The nation’s footwear exports subsequently jumped 15% year-on-year in 2015, crossing the US$12 billion benchmark, according to statistics of the Vietnam Leather, Footwear and Handbag Association (Lefaso). 

Roughly 70% of the nation’s footwear exports are sports shoes, said Phan Thi Thanh Xuan, secretary general of Lefaso, with the US and the EU the two largest markets accounting for a 33.9% and 33.1% market share, respectively.

China with a 6.3% market share and Japan at 5% follow far behind as the third and fourth biggest export markets.

The increase in overseas sales for 2015 were largely attributable to an increase in the allotted sales quotas for the EU, said Mr Xuan.

Now with the Vietnam-EU free trade agreement having been signed and moving through the ratification process with a 2018 target date for implementation, prospects for the market appear bright.

About 79% of the nation’s footwear exports are attributable to the foreign manufacturing sector, principally companies based out of Taiwan and Republic of Korea (RoK), with the domestic sector accounting for the balance of 21%.

With regards to home retail market, the domestic manufacturing sector has roughly a 50% market share with the remaining 50% comprised of imports from China, Thailand and a handful of other countries.

Due to increasing production costs in China, a large number of foreign manufacturers have been relocating their existing facilities out of China to Vietnam over recent years, said Mr Xuan.

This redirection of sales away from China to Vietnam was the primary factor explaining the increase in the nation’s exports for 2015.

To a more limited extent the nation has seen an increase in foreign direct investment and sales as companies reposition themselves to take advantage of the Vietnam-EU free trade agreement.

Pursuant to that agreement, about 80.3% of import tariffs on footwear will be eliminated immediately upon the creation of the free trade region with the remainder phased out over the subsequent seven years.

The biggest challenge facing footwear said Duong Le from Lefaso is that the rapid development of leather and footwear manufacturing is creating environmental pollution concerns and tremendous added cost.

Particularly with regards to leather tanning and fabrics for shoes, he said. Making the leather and synthetic materials in Vietnam entirely too costly if one figures in the additional cost to safeguard the environment.

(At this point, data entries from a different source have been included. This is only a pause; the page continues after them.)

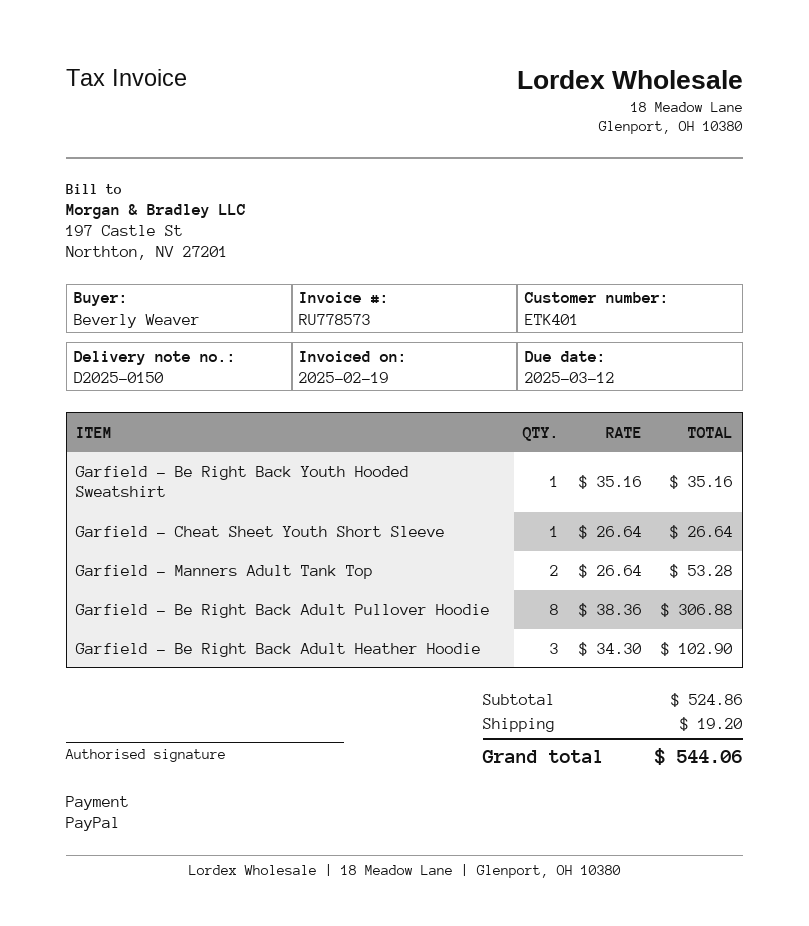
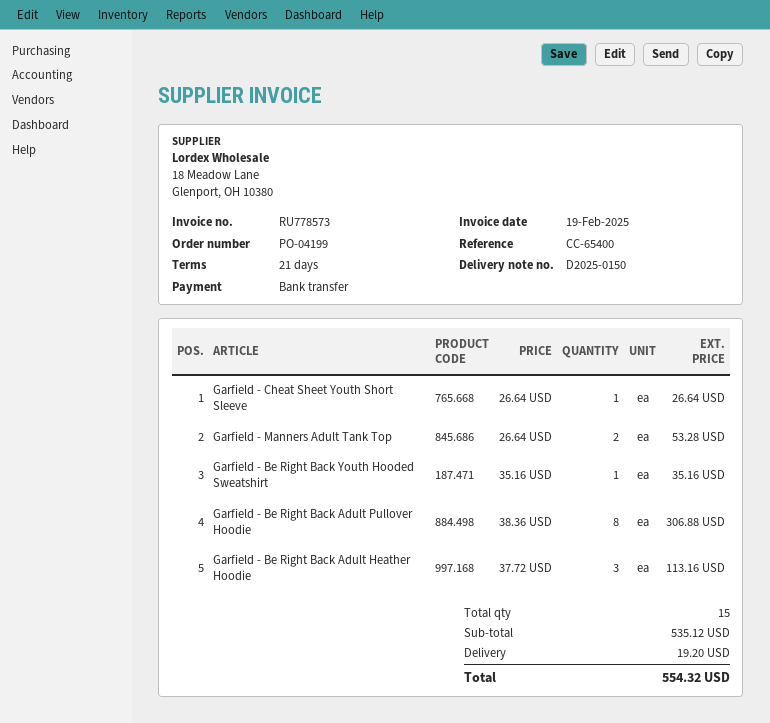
payment method: PayPal -> bank transfer
Garfield - Be Right Back Adult Heather Hoodie: 3 x 34.30 = 102.90 -> 3 x 37.72 = 113.16
subtotal: 524.86 -> 535.12
total: 544.06 -> 554.32

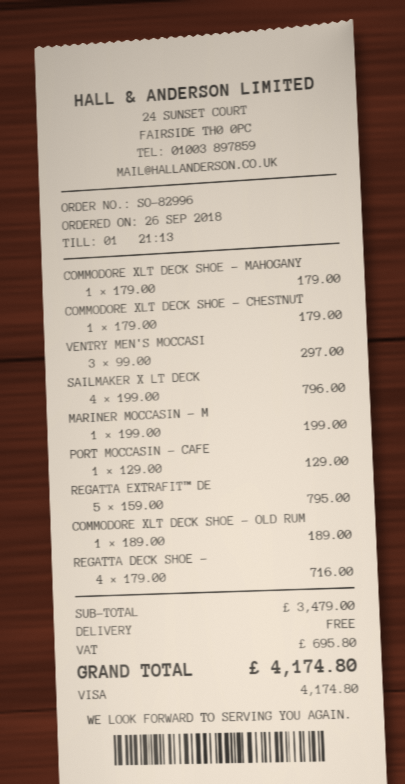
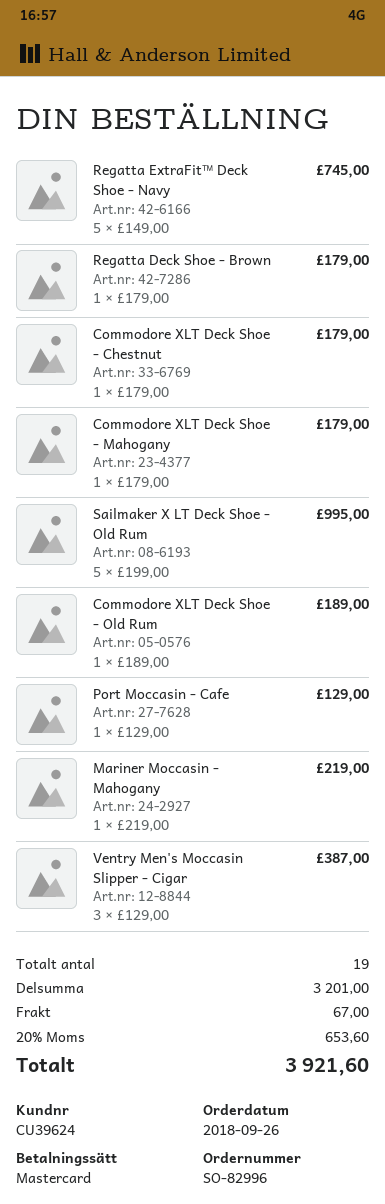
payment method: Visa -> Mastercard
VENTRY MEN'S MOCCASI: 3 x 99.00 = 297.00 -> 3 x 129.00 = 387.00
SAILMAKER X LT DECK: 4 x 199.00 = 796.00 -> 5 x 199.00 = 995.00
MARINER MOCCASIN - M: 1 x 199.00 = 199.00 -> 1 x 219.00 = 219.00
REGATTA EXTRAFIT™ DE: 5 x 159.00 = 795.00 -> 5 x 149.00 = 745.00
REGATTA DECK SHOE -: 4 x 179.00 = 716.00 -> 1 x 179.00 = 179.00
subtotal: 3479.00 -> 3201.00
shipping: 0.00 -> 67.00
tax: 695.80 -> 653.60
total: 4174.80 -> 3921.60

From a cost benefit perspective, it may be best for shoe manufacturers to continue buying raw materials from China and the RoK and forgo all tariff reductions afforded by the Vietnam-EU trade deal.

Currently the domestic manufacturing sector can satisfy just 30% of the demand for tanned leather, however foreign investors don’t find it cost effective to construct more tanning and fabric facilities as the benefits just aren’t there.